И тут Филька совсем понимать перестал: правая нога его сама собой поднялась и переступила на шаг вперед. И вторая. Потом опять первая... Они несли Фильку к краю утеса, к обрыву, а сам Филька в тот же миг будто впереди себя оказался и уже висел над бездной. Далеко под ним черно лоснились воды студеной Лебедянки, всегда буйной по осени. Спасительная твердь камня была еще рядом, кажись – рукой достанешь, но для Фильки он был теперь дальше, чем влекущая из бездны речка... И враз прошибло холодным потом от понимания, что еще миг... еще миг... и он рухнет в погибельную бездну! Филька судорожно и нелепо замахал руками, цапая воздух, дождевик свалился с него, за ним и сам Филька плюхнулся на задницу. Но едва лишь зад коснулся камня, тело само собой выгнулось неестественно, подкинулось вверх, и Филька опять оказался на ногах, шагающих к краю. Вот уже мимо Алены прошагали. Филька беззвучно разевал рот – он бы и рад был заорать благим матом, да обнаружил, что лишился голосу.
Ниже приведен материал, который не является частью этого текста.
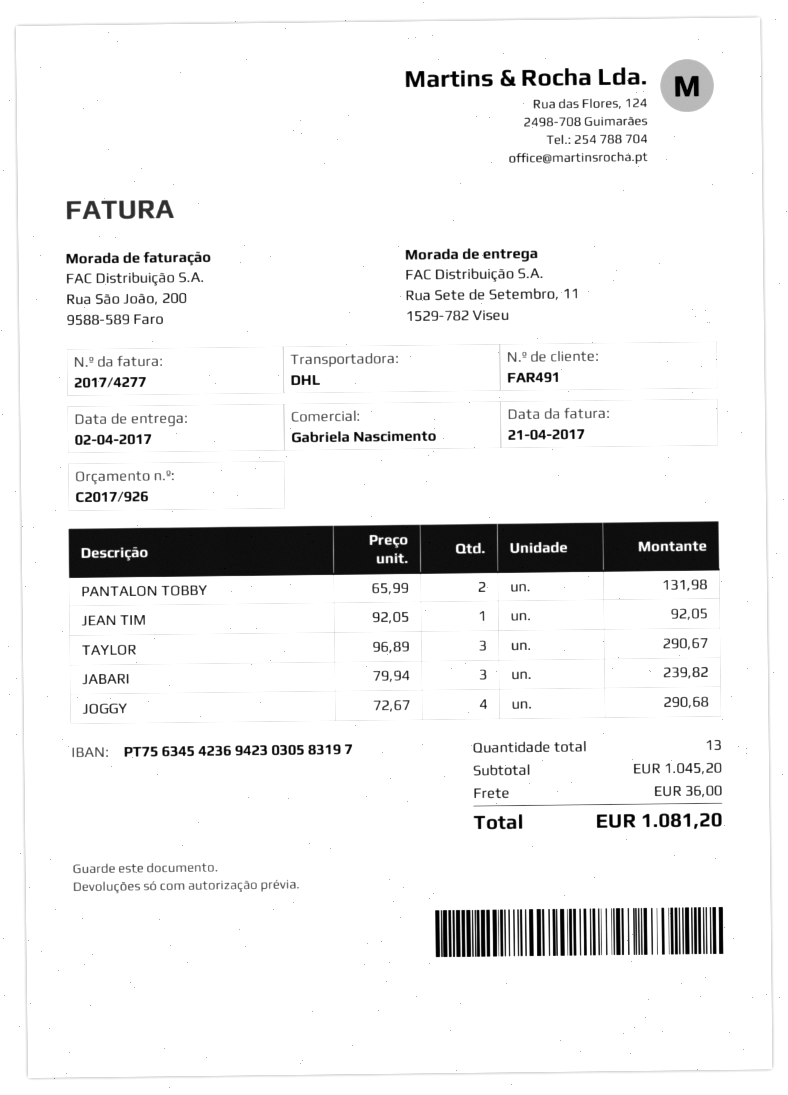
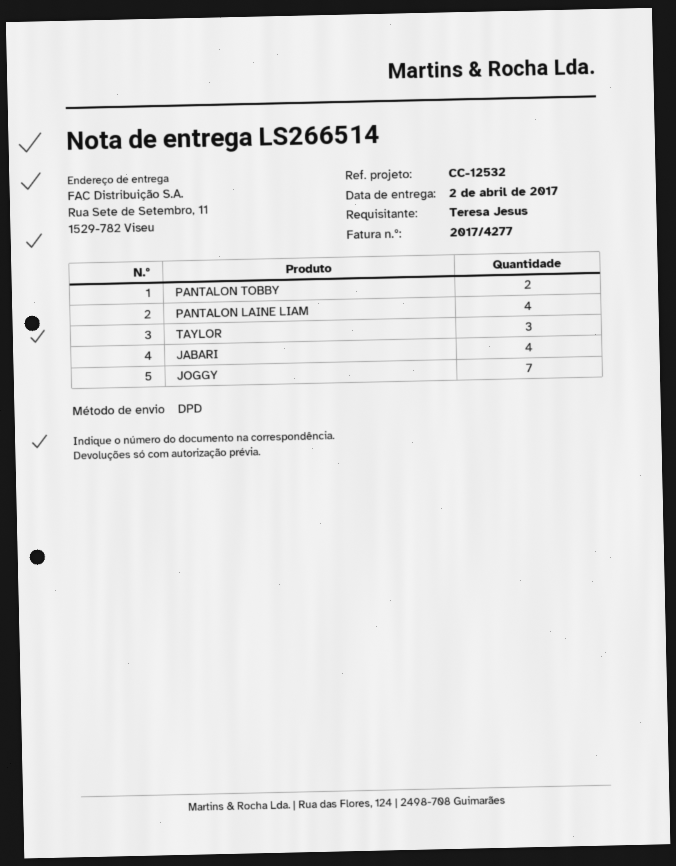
shipping method: DHL -> DPD
JEAN TIM: 1 -> none
JABARI: 3 -> 4
JOGGY: 4 -> 7
PANTALON LAINE LIAM: none -> 4

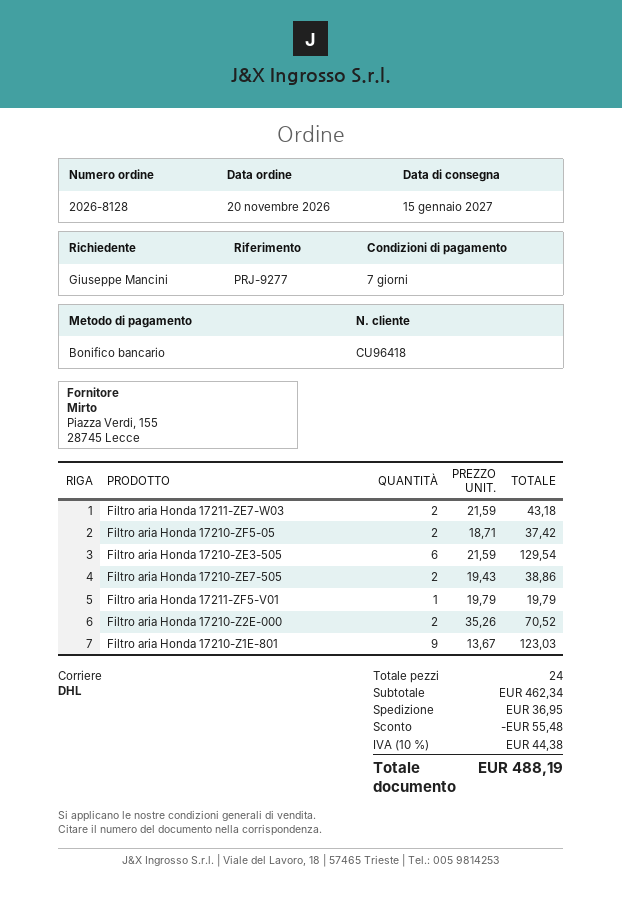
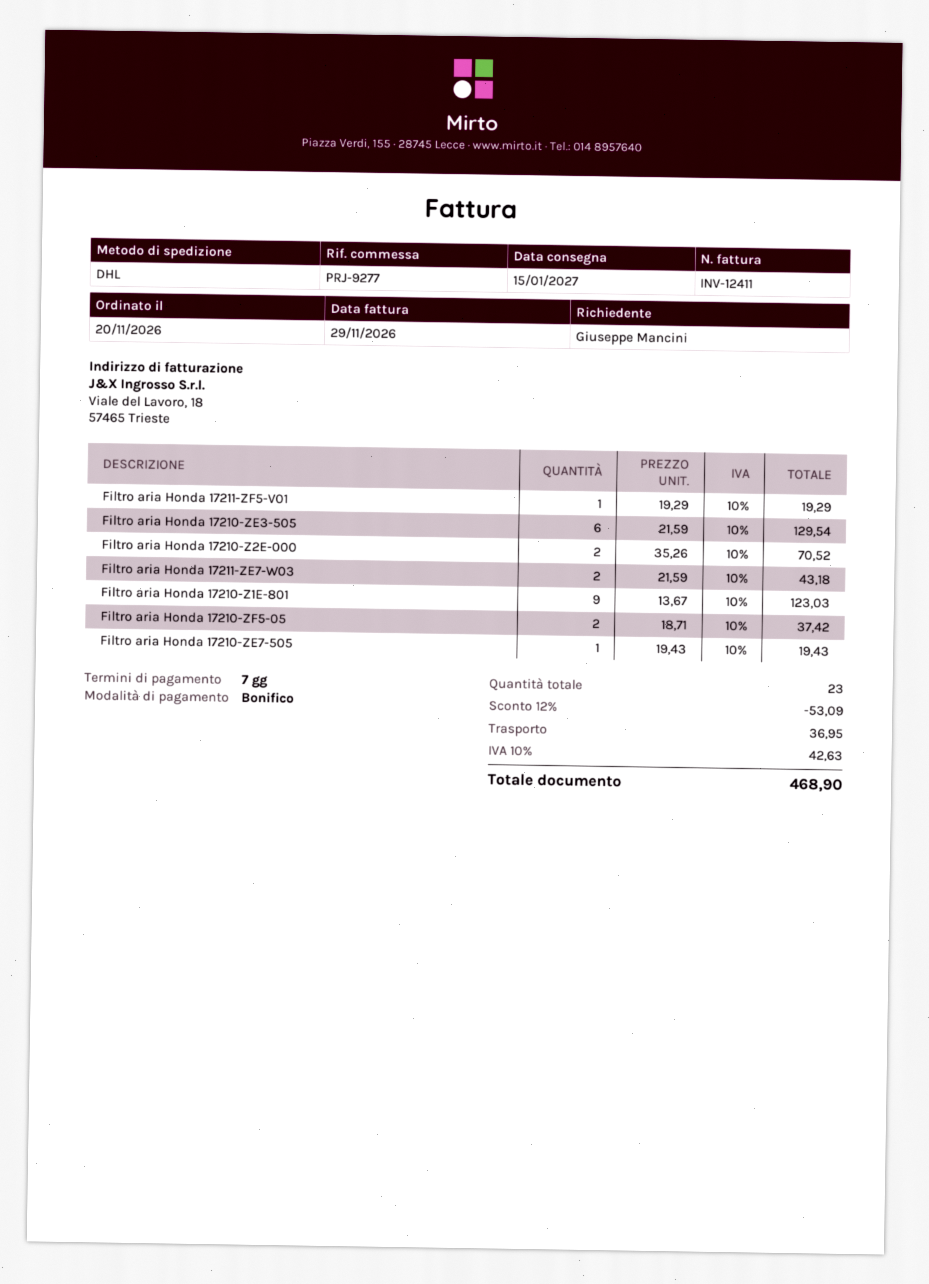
Filtro aria Honda 17210-ZE7-505: 2 x 19.43 = 38.86 -> 1 x 19.43 = 19.43
Filtro aria Honda 17211-ZF5-V01: 1 x 19.79 = 19.79 -> 1 x 19.29 = 19.29
total quantity: 24 -> 23
discount: 55.48 -> 53.09
tax: 10% = 44.38 -> 10% = 42.63
total: 488.19 -> 468.90

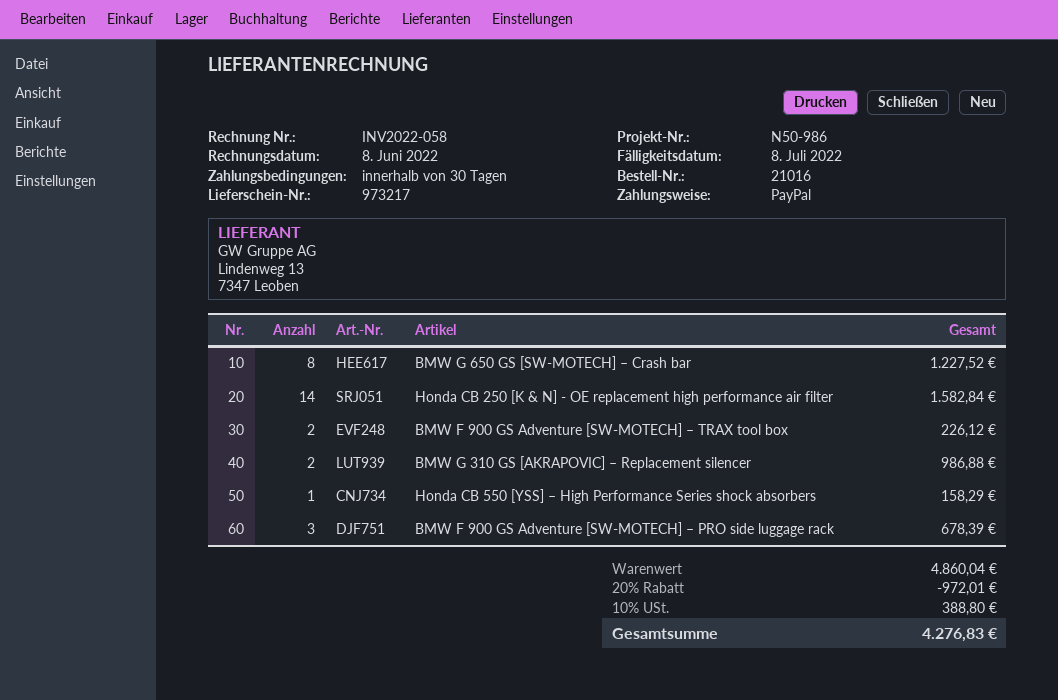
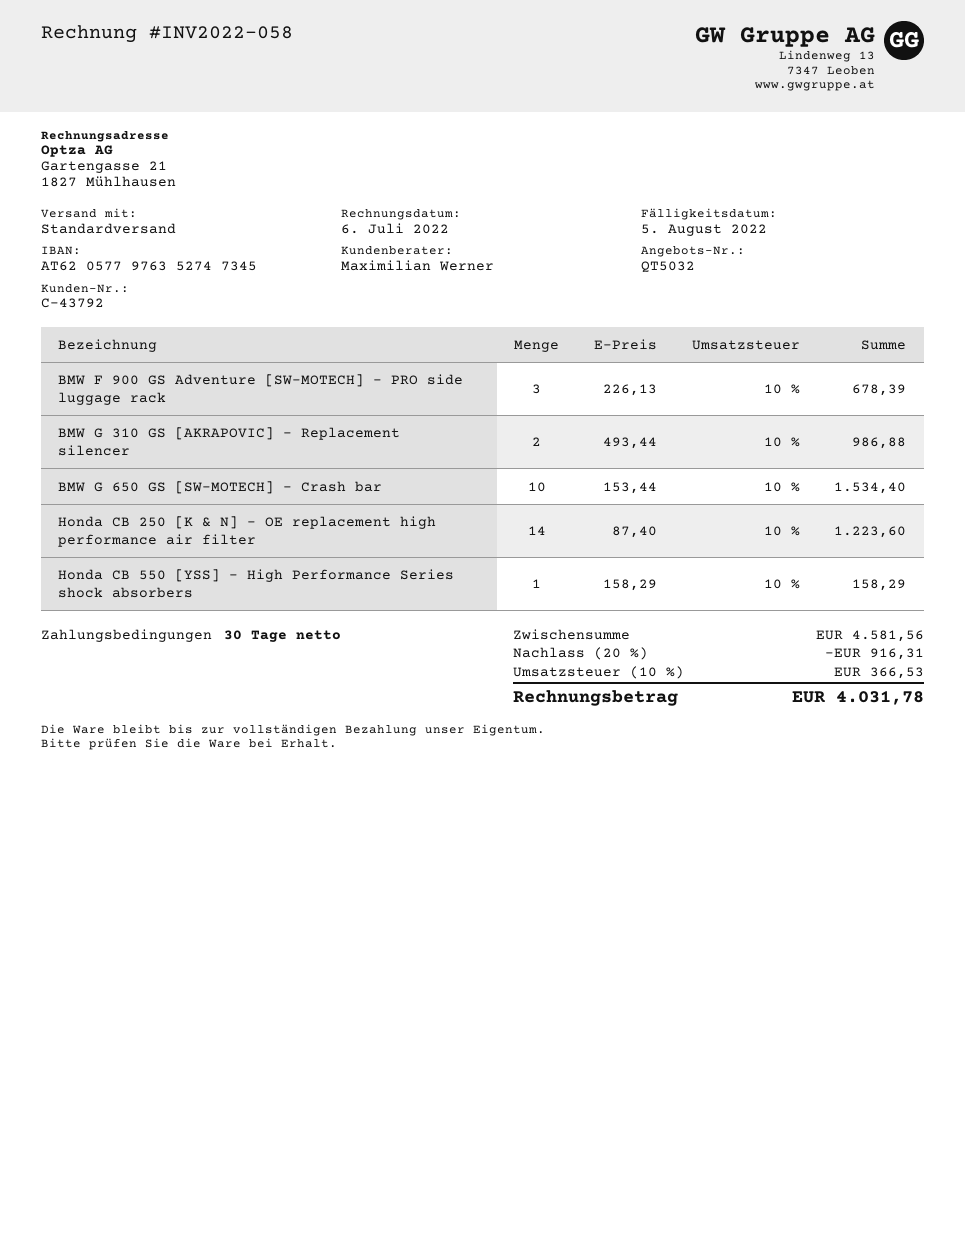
invoice date: 2022-06-08 -> 2022-07-06
due date: 2022-07-08 -> 2022-08-05
BMW G 650 GS [SW-MOTECH] – Crash bar: 8 for 1227.52 -> 10 for 1534.40
Honda CB 250 [K & N] - OE replacement high performance air filter: 14 for 1582.84 -> 14 for 1223.60
BMW F 900 GS Adventure [SW-MOTECH] – TRAX tool box: 2 for 226.12 -> none
subtotal: 4860.04 -> 4581.56
discount: 20% = 972.01 -> 20% = 916.31
tax: 10% = 388.80 -> 10% = 366.53
total: 4276.83 -> 4031.78

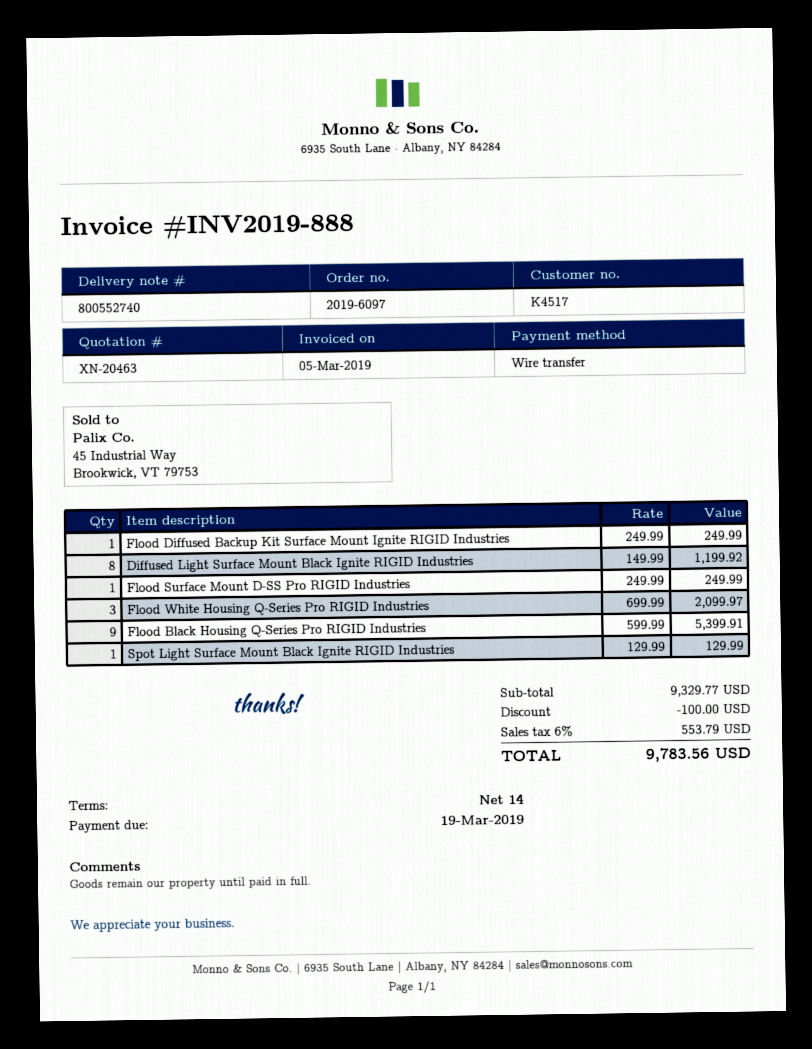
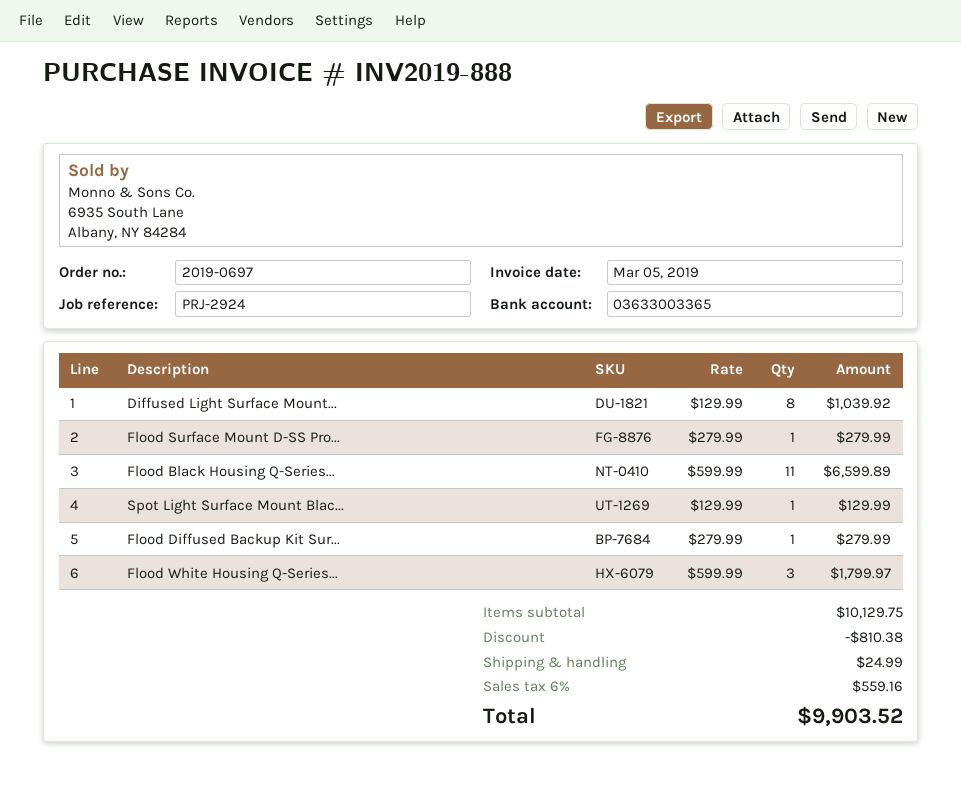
order number: 2019-6097 -> 2019-0697
Flood Diffused Backup Kit Surface Mount Ignite RIGID Industries: 1 x 249.99 = 249.99 -> 1 x 279.99 = 279.99
Diffused Light Surface Mount Black Ignite RIGID Industries: 8 x 149.99 = 1199.92 -> 8 x 129.99 = 1039.92
Flood Surface Mount D-SS Pro RIGID Industries: 1 x 249.99 = 249.99 -> 1 x 279.99 = 279.99
Flood White Housing Q-Series Pro RIGID Industries: 3 x 699.99 = 2099.97 -> 3 x 599.99 = 1799.97
Flood Black Housing Q-Series Pro RIGID Industries: 9 x 599.99 = 5399.91 -> 11 x 599.99 = 6599.89
subtotal: 9329.77 -> 10129.75
discount: 100.00 -> 810.38
shipping: none -> 24.99
tax: 6% = 553.79 -> 6% = 559.16
total: 9783.56 -> 9903.52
Только побелевшие глаза, вытаращенные от натуги, изо всех сил вопили к Алене. Алена протянула руку, ухватила огромного Фильку на шиворот и откинула назад. Он как хлопнулся о землю, так и остался лежать, радуясь тверди под собой и одновременно боясь, как бы тело опять не принялось своевольничать.

– Почуял, как бывает, когда земля из-под ног уходит? – хмыкнула Алена. А потом другим голосом, холодным, бесстрастным сказала: – Срок твой последний еще не пришел, Филипп. Но упреждаю я тебя в последний раз.

– Чего тебе надо-то от меня... – донеслось приглушенным всхлипом.

– Чтоб не добивал себя.

– Как?!

– Захочешь – поймешь. И крепко запомни – уговаривать больше не стану.

Стало тихо и холодно – прям морозным ознобом пробрало всего. Филька еще полежал, затаенно уткнувшись лицом в согнутый локоть... Потом чуток шевельнулся, глянул одним глазом – он почему-то знал уже, что остался один. Но обнаружил больше, – что лежит в грязи посередине улицы. Филька, чертыхаясь и проклиная все и всех, закопошился, выбираясь из разъезженного тележными колесами месива. Комки раскисшей земли ползли вниз по рубахе и штанам и плюхались назад. Дождевика на нем не было. Впрочем, дождя тоже не было, и ветер стих, но темнота подступала к Фильке со всех сторон. Не переставая чертыхаться и бормотать себе под нос, он поплелся к дому.

– Вот дурак пьяный!.. Это ж надо! От черт, угораздило меня!.. Ну, допился до чертей, верно слово! Кака пакость мерещится! Она меня уговаривает... Ишь, уговорщица... Я тебя уговорю ужо...

Беспрестанным бормотанием, невнятными угрозами и проклятиями Филька гнал от себя прочь все мысли, прикидываясь перед самим собой пьяным, и не допуская до себя осознания, что голова у него абсолютно ясная.